Im Übrigen will Bayern den künftigen Handel mit "Mein Kampf" offenbar den Gerichten überlassen - unkommentiert dürfte das Buch unter den Straftatbestand der Volksverhetzung fallen. Ob die kritische Ausgabe irgendwann dort ankommen kann, wo sie eigentlich hingehört, im Internet, um den unkommentierten Scans Konkurrenz zu machen, wird sich wohl nur auf dem Rechtsweg klären lassen. Eine feige, aber verständliche Lösung.

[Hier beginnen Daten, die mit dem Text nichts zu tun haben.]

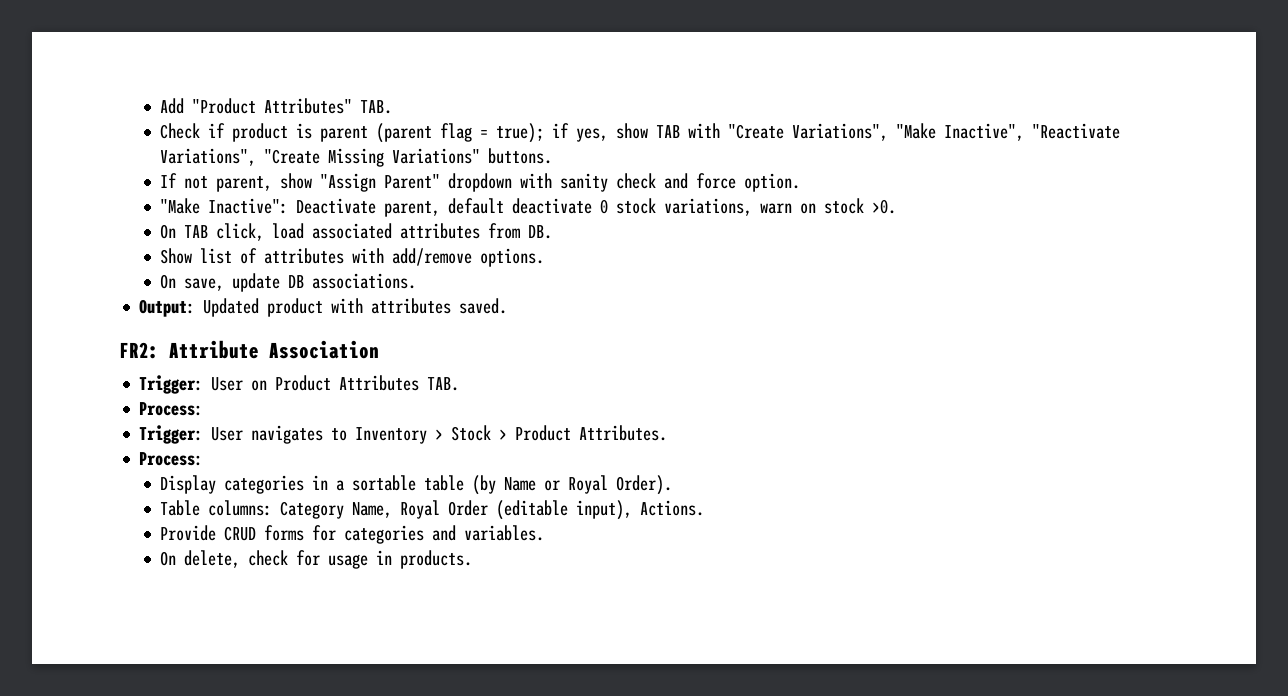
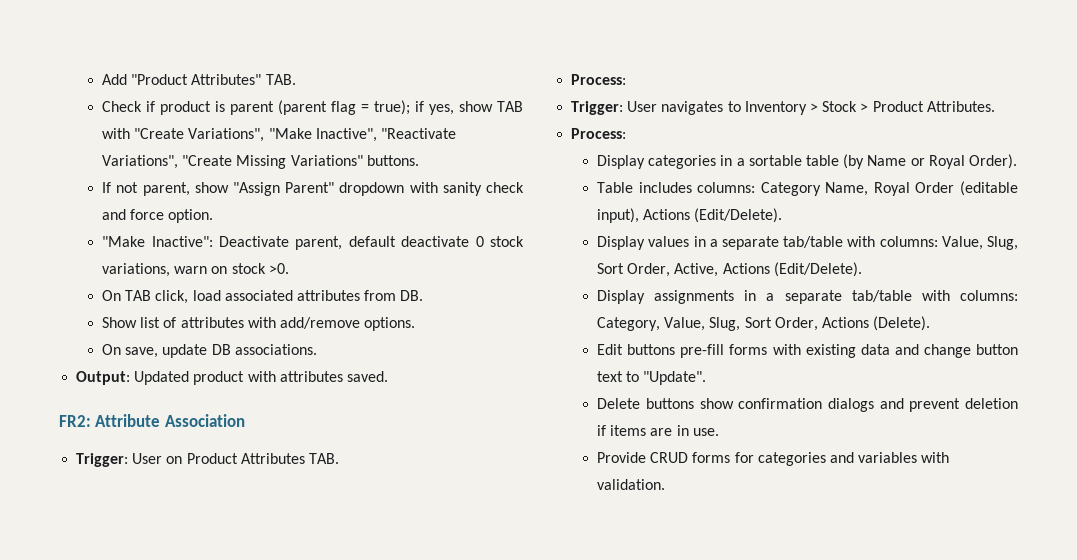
- Table columns: Category Name, Royal Order (editable input), Actions.
+ Table includes columns: Category Name, Royal Order (editable input), Actions (Edit/Delete).
+ Display values in a separate tab/table with columns: Value, Slug, Sort Order, Active, Actions (Edit/Delete).
+ Display assignments in a separate tab/table with columns: Category, Value, Slug, Sort Order, Actions (Delete).
+ Edit buttons pre-fill forms with existing data and change button text to "Update".
+ Delete buttons show confirmation dialogs and prevent deletion if items are in use.
- Provide CRUD forms for categories and variables.
- On delete, check for usage in products.
+ Provide CRUD forms for categories and variables with validation.

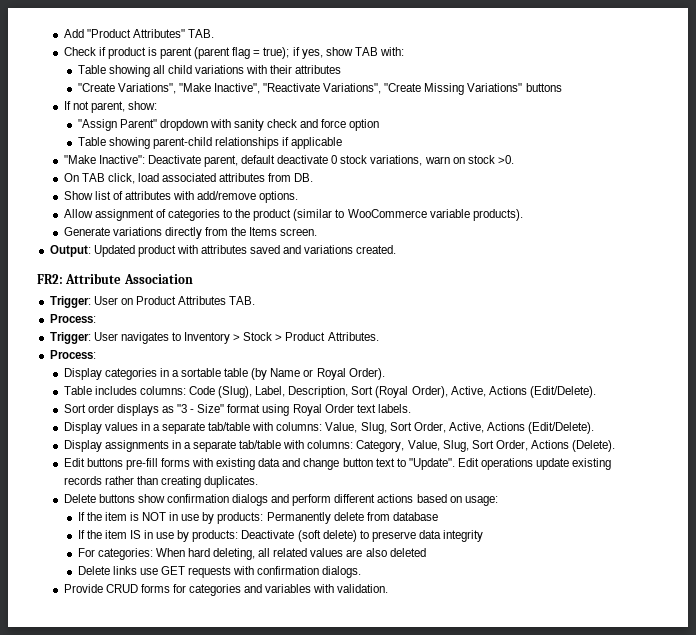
- Check if product is parent (parent flag = true); if yes, show TAB with "Create Variations", "Make Inactive", "Reactivate Variations", "Create Missing Variations" buttons.
+ Check if product is parent (parent flag = true); if yes, show TAB with:
+ Table showing all child variations with their attributes
+ "Create Variations", "Make Inactive", "Reactivate Variations", "Create Missing Variations" buttons
- If not parent, show "Assign Parent" dropdown with sanity check and force option.
+ If not parent, show:
+ "Assign Parent" dropdown with sanity check and force option
+ Table showing parent-child relationships if applicable
- On save, update DB associations.
+ Allow assignment of categories to the product (similar to WooCommerce variable products).
+ Generate variations directly from the Items screen.
- Output: Updated product with attributes saved.
+ Output: Updated product with attributes saved and variations created.
- Table includes columns: Category Name, Royal Order (editable input), Actions (Edit/Delete).
+ Table includes columns: Code (Slug), Label, Description, Sort (Royal Order), Active, Actions (Edit/Delete).
+ Sort order displays as "3 - Size" format using Royal Order text labels.
+ Edit operations update existing records rather than creating duplicates.
- Delete buttons show confirmation dialogs and prevent deletion if items are in use.
+ Delete buttons show confirmation dialogs and perform different actions based on usage:
+ If the item is NOT in use by products: Permanently delete from database
+ If the item IS in use by products: Deactivate (soft delete) to preserve data integrity
+ For categories: When hard deleting, all related values are also deleted
+ Delete links use GET requests with confirmation dialogs.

War es wirklich der "Fahrplan" von Hitlers Vernichtungspolitik?

Für einen Nachdruck "mit Vorwort" plädiert bei Arte im Übrigen für sein Land auch der französische Menschenrechtsanwalt Philippe Coen. Mit Charlotte Knobloch und Margot Friedländer kommen zwei ehrwürdige Holocaust-Überlebende zu Wort. Anders als Knobloch befürwortet Friedländer die kommentierte Neuausgabe, mit Verweis auf ihr eigenes pädagogisches Engagement an deutschen Schulen.

Der Rest ist Raunen. Ja, das Buch ist furchtbar, vor allem voller Hass. Es wurde durchaus gelesen, allein wann und von wie vielen, das weiß niemand genau. War es wirklich der "Fahrplan" von Hitlers Vernichtungspolitik? Konkrete Mordabsichten gegen alle Juden werden nur versteckt angedeutet, wie Wolfgang Benz festhält. Dagegen wird die Politik des "Lebensraums" im Osten mit "atemberaubender" (Hartmann) Offenheit angekündigt. Dass der heutige Rechtsradikalismus eher islamfeindlich als antisemitisch auftritt, kommt erst spät im Film zur Sprache.

Eine klügere Dokumentation hätte Kontinuitäten und Gefahren anderswo gesucht: in einer Zivilisationspanik, die heute als Angst vor Globalisierung und Heimatverlust daherkommt. Wer das Buch zum "inneren Monolog eines Massenmörders" hochstilisiert, treibt ihm nur voyeuristische Leser zu.

Das gefährliche Buch, Arte, 20.15 Uhr.